Şimdi sayfana bu yorumu taşı.
"Önaçan'ın Yazısına Yorumdur"
(Linki koyarsın)
Sonra da bu yorumu yapıştırırsın.
Alnından öpüyorum.
Yüksl bey;
Yazdıklarınızın her kelimesine katııyorum.Ders niteliğinde,yaşadıklarımızın ve unttuklarımızın bir hatırlatmasını yapmışsınız.Evet oyuna gelmemek gerek üstadım ama,aydın geçinenlerin çoğu bunu idrak edememişken (yada menfaatleridaha önem arzettiğinden) ,güdüleriyle hareket eden sade vatandaş bunu nasıl idrak edecek.Haber alma özgürlüğü bile yokken insanların...
Paylaşımınız için çok teşekkürler..Sağduyu,sağduyu ve yine sağduyu...
Yüksel Bey;
Bu tamamen haklı bir yorumdur.
Anlattığınız durumların hepimiz farkındayız ve ne acıdır ki bizi maşa gibi kullanmalarına izin veriyoruz.

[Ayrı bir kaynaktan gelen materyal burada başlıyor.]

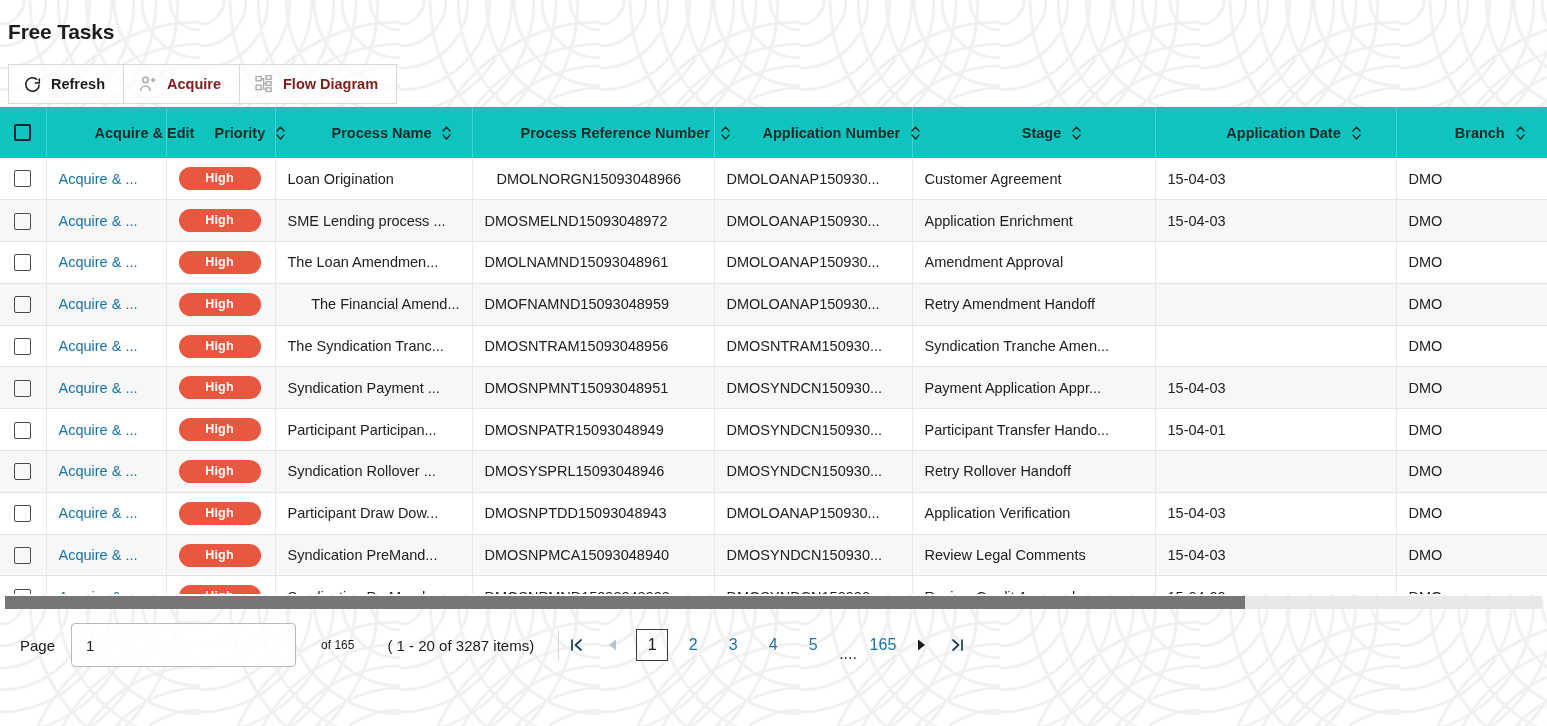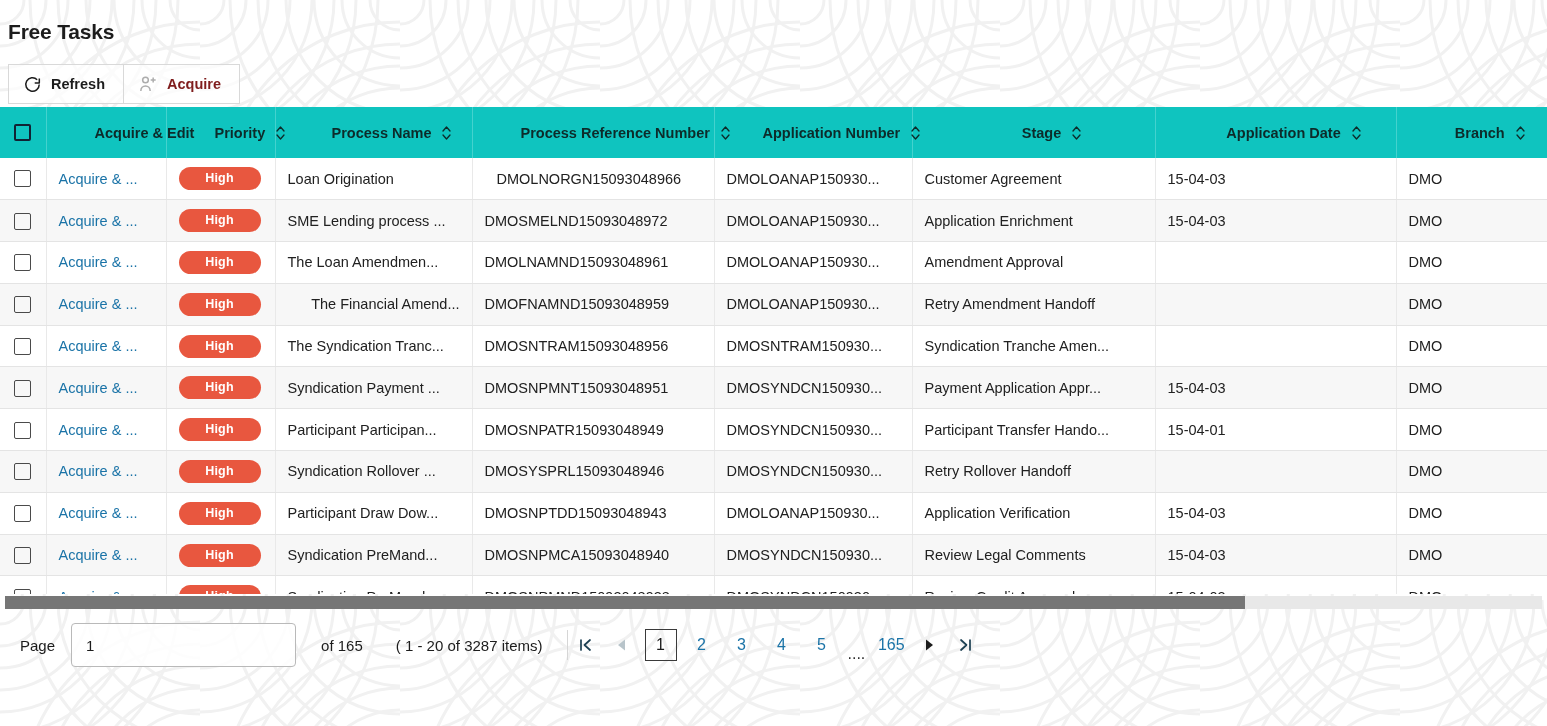--- a/index.html
+++ b/index.html
@@ -189,21 +189,21 @@
     width: 225px; height: 44px;
     border: 1px solid #b9b9b9;
     border-radius: 4px;
     background: rgba(255,255,255,0.85);
     font-family: "Liberation Sans", sans-serif;
     font-size: 15px;
     color: #1c1c1c;
     padding: 0 14px;
     outline: none;
   }
-  .pg-of { font-size: 15px; color: #1c1c1c; margin-left: 25px; }
+  .pg-of { font-size: 12px; color: #1c1c1c; margin-left: 25px; }
   .pg-count { font-size: 15px; color: #1c1c1c; margin-left: 33px; }
   .pg-sep {
     width: 1px; height: 30px;
     background: #d6d6d6;
     margin-left: 24px;
   }
   .pg-nav { display: flex; align-items: center; margin-left: 0px; }
   .pg-arrow {
     width: 36px; height: 40px;
     display: flex; align-items: center; justify-content: center;
@@ -287,20 +287,33 @@
         <svg width="20" height="20" viewBox="0 0 24 24" fill="none" stroke="#adadad" stroke-width="1.8">
           <circle cx="9" cy="7.2" r="3.4"></circle>
           <path d="M3.4 20.4c0-3.6 2.6-6 5.6-6s5.6 2.4 5.6 6"></path>
           <line x1="18.2" y1="4.2" x2="18.2" y2="10.2"></line>
           <line x1="15.2" y1="7.2" x2="21.2" y2="7.2"></line>
         </svg>
       </span>
       <span>Acquire</span>
     </div>
 
+    <div class="tb-btn disabled">
+      <span>
+        <svg width="20" height="20" viewBox="0 0 24 24" fill="none" stroke="#adadad" stroke-width="1.7">
+          <rect x="2.5" y="3" width="6" height="5.2"></rect>
+          <rect x="2.5" y="13.5" width="6" height="5.2"></rect>
+          <rect x="14.5" y="2" width="6" height="4.4"></rect>
+          <rect x="14.5" y="9.3" width="6" height="4.4"></rect>
+          <rect x="14.5" y="16.6" width="6" height="4.4"></rect>
+          <path d="M8.5 5.6h3v12.8h3M11.5 11.5h3"></path>
+        </svg>
+      </span>
+      <span>Flow Diagram</span>
+    </div>
   </div>
 
   <div class="grid-wrap">
     <table class="grid">
       <colgroup>
         <col style="width:46px">
         <col style="width:120px">
         <col style="width:109px">
         <col style="width:197px">
         <col style="width:242px">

Dedelerimiz bu toprakları canları pahasına, kan dökerek geri aldı diyor ve diğer taraftan yine biz kendimiz o geri aldıklarımıza iade etmek için çabalıyoruz. İşin en acı yanı da bu işten çıkarı olan iki üç kişi için koskoca bir insan kitlesi kullanılıyor/ kullandırılıyoruz.
Eğitim diyoruz ama anarşi ne yazık eğitim yuvalarında yani üniversite de başlıyor, kutuplaşmalarla.
Söylenecek ne çok şey var aslında ama...
Ben yazınız için tebrik ederek kısa kesmek istiyorum.